Les classes dominantes et les technocraties européennes essayent de mettre en oeuvre la «stratégie du choc», profiter d'une crise pour imposer des réformes libérales :

- la crise va permettre d'imposer de fortes réductions des dépenses sociales (retraites, santé), ce qui est l'objectif permanent de la Commission, au risque de compromettre la cohésion sociale, de peser sur la demande, d'obliger les ménages à épargner pour leur retraite et leur santé auprès des institutions financières, responsables de la crise ;

- la diminution les dépenses publiques va compromettre l'effort nécessaire pour soutenir les dépenses d'avenir (recherche, éducation, politique familiale), pour aider l'industrie européenne à se maintenir et à se redéployer dans les secteurs d'avenir (économie verte) ;

- les pays européens vont être contraints d'instaurer durablement des politiques budgétaires restrictives qui vont lourdement peser sur la croissance. Les recettes fiscales vont chuter ; les soldes publics ne seront guère améliorés ; les ratios de dette seront dégradés ; les marchés ne seront pas rassurés ;

- le renforcement du PSC, l'introduction de règles budgétaires dans les législations nationales, le poids des marchés financiers risquent d'interdire à l'avenir toute politique budgétaire active.
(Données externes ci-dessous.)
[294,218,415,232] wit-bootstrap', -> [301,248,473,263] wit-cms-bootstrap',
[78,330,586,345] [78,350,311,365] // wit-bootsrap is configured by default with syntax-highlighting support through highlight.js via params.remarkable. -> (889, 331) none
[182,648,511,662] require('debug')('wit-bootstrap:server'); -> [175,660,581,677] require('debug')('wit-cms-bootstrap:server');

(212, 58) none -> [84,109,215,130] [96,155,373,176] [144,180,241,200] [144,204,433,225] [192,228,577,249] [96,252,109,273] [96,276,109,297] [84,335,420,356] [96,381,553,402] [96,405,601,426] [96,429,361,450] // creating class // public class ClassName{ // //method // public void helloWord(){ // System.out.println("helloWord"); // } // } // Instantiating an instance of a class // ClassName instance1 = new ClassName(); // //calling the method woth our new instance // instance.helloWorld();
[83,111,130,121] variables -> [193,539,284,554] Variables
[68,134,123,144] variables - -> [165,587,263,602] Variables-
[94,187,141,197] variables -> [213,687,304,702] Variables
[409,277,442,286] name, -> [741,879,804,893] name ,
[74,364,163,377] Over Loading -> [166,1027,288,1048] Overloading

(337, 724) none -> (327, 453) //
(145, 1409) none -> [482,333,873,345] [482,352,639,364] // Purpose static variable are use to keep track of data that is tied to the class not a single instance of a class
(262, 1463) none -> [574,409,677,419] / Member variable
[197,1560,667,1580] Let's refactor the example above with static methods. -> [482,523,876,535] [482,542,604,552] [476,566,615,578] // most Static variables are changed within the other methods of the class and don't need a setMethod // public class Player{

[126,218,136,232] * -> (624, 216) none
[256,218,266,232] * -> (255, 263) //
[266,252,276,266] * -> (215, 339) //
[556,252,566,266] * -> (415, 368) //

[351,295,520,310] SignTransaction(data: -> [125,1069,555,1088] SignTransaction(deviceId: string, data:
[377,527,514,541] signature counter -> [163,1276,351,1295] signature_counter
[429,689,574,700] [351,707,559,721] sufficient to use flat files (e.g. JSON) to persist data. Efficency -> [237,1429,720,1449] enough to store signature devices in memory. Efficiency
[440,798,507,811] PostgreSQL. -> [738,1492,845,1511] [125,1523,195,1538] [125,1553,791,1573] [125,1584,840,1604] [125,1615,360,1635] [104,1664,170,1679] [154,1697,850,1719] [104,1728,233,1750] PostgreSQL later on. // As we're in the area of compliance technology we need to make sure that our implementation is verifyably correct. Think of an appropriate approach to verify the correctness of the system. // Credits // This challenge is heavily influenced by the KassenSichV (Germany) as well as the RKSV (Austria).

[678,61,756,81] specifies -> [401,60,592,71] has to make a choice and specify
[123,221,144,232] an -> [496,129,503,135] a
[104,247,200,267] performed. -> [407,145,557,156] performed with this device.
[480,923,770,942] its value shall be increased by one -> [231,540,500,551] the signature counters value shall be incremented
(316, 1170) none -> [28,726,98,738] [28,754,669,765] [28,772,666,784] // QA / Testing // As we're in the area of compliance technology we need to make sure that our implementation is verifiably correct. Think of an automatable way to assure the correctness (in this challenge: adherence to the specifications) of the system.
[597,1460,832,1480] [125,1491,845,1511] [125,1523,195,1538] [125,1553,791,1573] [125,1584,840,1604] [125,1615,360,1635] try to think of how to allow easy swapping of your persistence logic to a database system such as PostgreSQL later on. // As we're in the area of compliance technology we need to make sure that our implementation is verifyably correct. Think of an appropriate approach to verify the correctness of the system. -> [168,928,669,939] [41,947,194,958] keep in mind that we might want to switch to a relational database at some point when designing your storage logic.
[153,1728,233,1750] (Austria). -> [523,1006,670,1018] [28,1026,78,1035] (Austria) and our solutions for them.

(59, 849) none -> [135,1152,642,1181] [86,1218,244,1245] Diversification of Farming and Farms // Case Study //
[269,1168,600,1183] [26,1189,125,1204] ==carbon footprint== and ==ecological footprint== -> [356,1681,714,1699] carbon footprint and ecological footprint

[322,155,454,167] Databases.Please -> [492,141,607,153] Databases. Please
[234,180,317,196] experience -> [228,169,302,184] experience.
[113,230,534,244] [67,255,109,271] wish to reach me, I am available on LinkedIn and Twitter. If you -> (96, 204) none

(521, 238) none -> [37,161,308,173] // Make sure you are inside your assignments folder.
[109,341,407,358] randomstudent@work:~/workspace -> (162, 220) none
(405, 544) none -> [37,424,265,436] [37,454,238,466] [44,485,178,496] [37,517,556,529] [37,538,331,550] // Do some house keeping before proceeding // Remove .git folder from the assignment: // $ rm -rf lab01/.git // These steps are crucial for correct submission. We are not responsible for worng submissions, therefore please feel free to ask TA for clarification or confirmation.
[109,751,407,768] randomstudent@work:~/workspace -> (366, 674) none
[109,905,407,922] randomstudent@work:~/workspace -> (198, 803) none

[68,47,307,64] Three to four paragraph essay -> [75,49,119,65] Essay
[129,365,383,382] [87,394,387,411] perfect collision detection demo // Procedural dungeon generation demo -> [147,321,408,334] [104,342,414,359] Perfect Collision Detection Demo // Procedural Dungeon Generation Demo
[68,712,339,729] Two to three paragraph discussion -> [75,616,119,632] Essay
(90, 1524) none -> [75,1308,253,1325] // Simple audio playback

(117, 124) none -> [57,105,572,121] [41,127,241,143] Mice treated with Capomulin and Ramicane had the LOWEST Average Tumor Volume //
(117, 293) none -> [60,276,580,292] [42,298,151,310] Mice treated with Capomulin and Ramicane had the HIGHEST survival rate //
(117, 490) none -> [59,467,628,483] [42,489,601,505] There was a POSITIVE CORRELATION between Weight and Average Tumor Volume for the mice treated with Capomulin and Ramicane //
Au contraire, la stratégie de sortie de crise devrait comporter le maintien de bas taux d'intérêt et des déficits publics, tant qu'ils seront nécessaires pour soutenir l'activité, ainsi que la remise en cause de la globalisation financière et des stratégies des pays néomercantilistes comme des pays libéraux. Si les déficits publics doivent être réduits, ce devrait être en augmentant la taxation des revenus financiers, des plus-values, des hauts revenus dont le gonflement est une des causes de la crise. La stabilité économique mondiale n'est pas menacée par les déséquilibres des finances publiques, mais par le gonflement des activités financières spéculatives et l'absence de gouvernance économique mondiale.